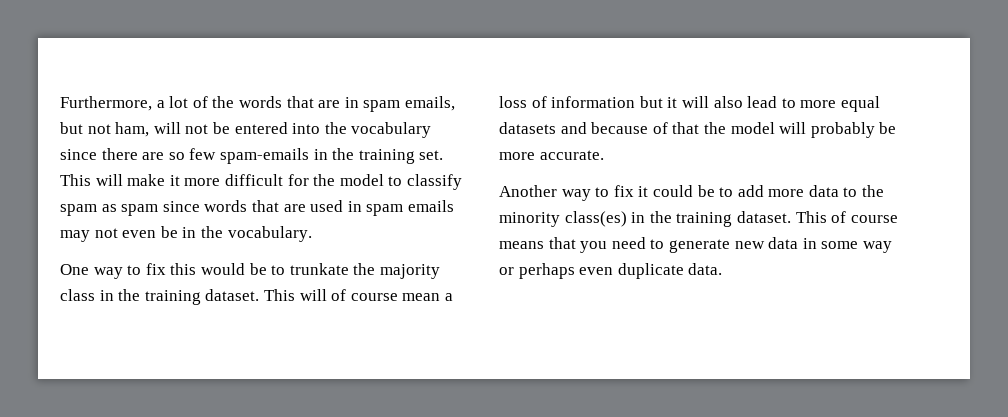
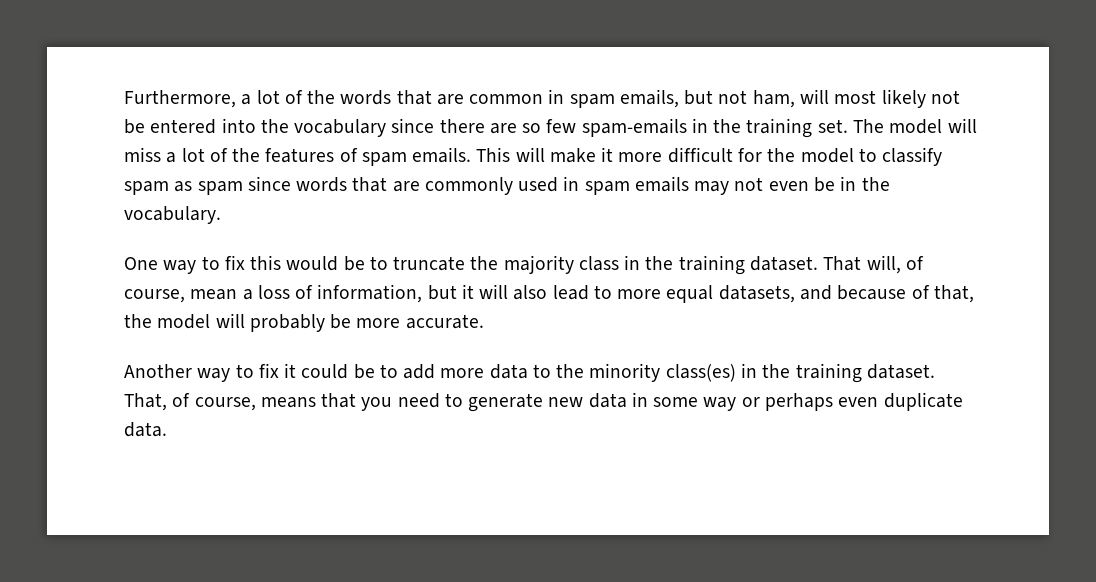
- Furthermore, a lot of the words that are in spam emails, but not ham, will not be entered into the vocabulary since there are so few spam-emails in the training set.
+ Furthermore, a lot of the words that are common in spam emails, but not ham, will most likely not be entered into the vocabulary since there are so few spam-emails in the training set.
+ The model will miss a lot of the features of spam emails.
- This will make it more difficult for the model to classify spam as spam since words that are used in spam emails may not even be in the vocabulary.
+ This will make it more difficult for the model to classify spam as spam since words that are commonly used in spam emails may not even be in the vocabulary.
- One way to fix this would be to trunkate the majority class in the training dataset.
+ One way to fix this would be to truncate the majority class in the training dataset.
- This will of course mean a loss of information but it will also lead to more equal datasets and because of that the model will probably be more accurate.
+ That will, of course, mean a loss of information, but it will also lead to more equal datasets, and because of that, the model will probably be more accurate.
- This of course means that you need to generate new data in some way or perhaps even duplicate data.
+ That, of course, means that you need to generate new data in some way or perhaps even duplicate data.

·····

Would you give the records again exactly, dropping the pictures?

- Furthermore, a lot of the words that are in spam emails, but not ham, will not be entered into the vocabulary since there are so few spam-emails in the training set.
+ Furthermore, a lot of the words that are common in spam emails, but not ham, will most likely not be entered into the vocabulary since there are so few spam-emails in the training set.
+ The model will miss a lot of the features of spam emails.
- This will make it more difficult for the model to classify spam as spam since words that are used in spam emails may not even be in the vocabulary.
+ This will make it more difficult for the model to classify spam as spam since words that are commonly used in spam emails may not even be in the vocabulary.
- One way to fix this would be to trunkate the majority class in the training dataset.
+ One way to fix this would be to truncate the majority class in the training dataset.
- This will of course mean a loss of information but it will also lead to more equal datasets and because of that the model will probably be more accurate.
+ That will, of course, mean a loss of information, but it will also lead to more equal datasets, and because of that, the model will probably be more accurate.
- This of course means that you need to generate new data in some way or perhaps even duplicate data.
+ That, of course, means that you need to generate new data in some way or perhaps even duplicate data.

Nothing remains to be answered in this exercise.